#### YOUR INSTRUCTIONS:
Reproduce exactly the final portion of the data: every line from the one containing "(14-я серия) (16+) >>" through the last line, inclusive.

Start of EXTRACTED INFORMATION

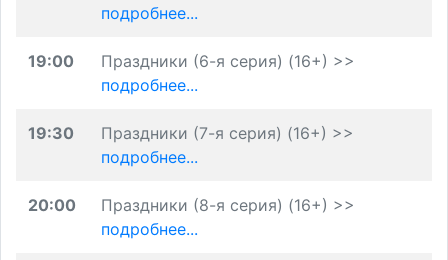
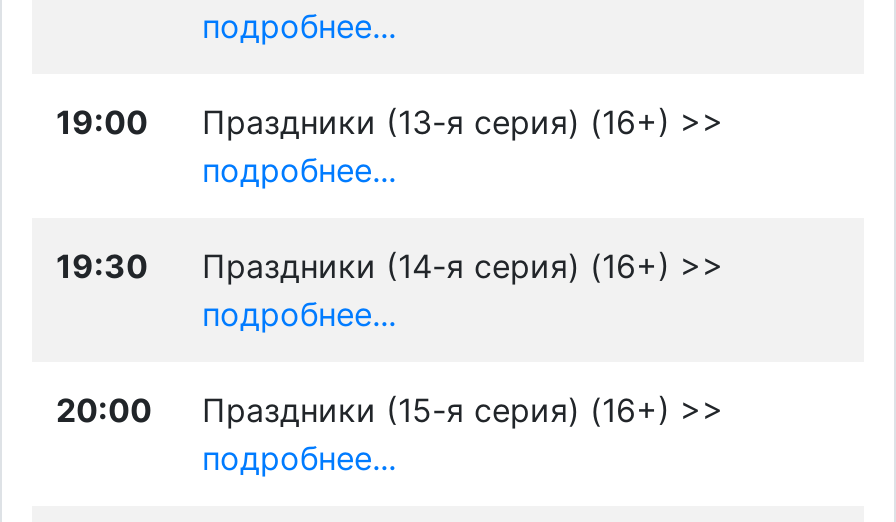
- Праздники (6-я серия) (16+) >>
+ Праздники (13-я серия) (16+) >>

- Праздники (7-я серия) (16+) >>
+ Праздники (14-я серия) (16+) >>

- Праздники (8-я серия) (16+) >>
+ Праздники (15-я серия) (16+) >>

End of EXTRACTED INFORMATION

#### RESPONSE TO THIS TASK:
+ Праздники (14-я серия) (16+) >>

- Праздники (8-я серия) (16+) >>
+ Праздники (15-я серия) (16+) >>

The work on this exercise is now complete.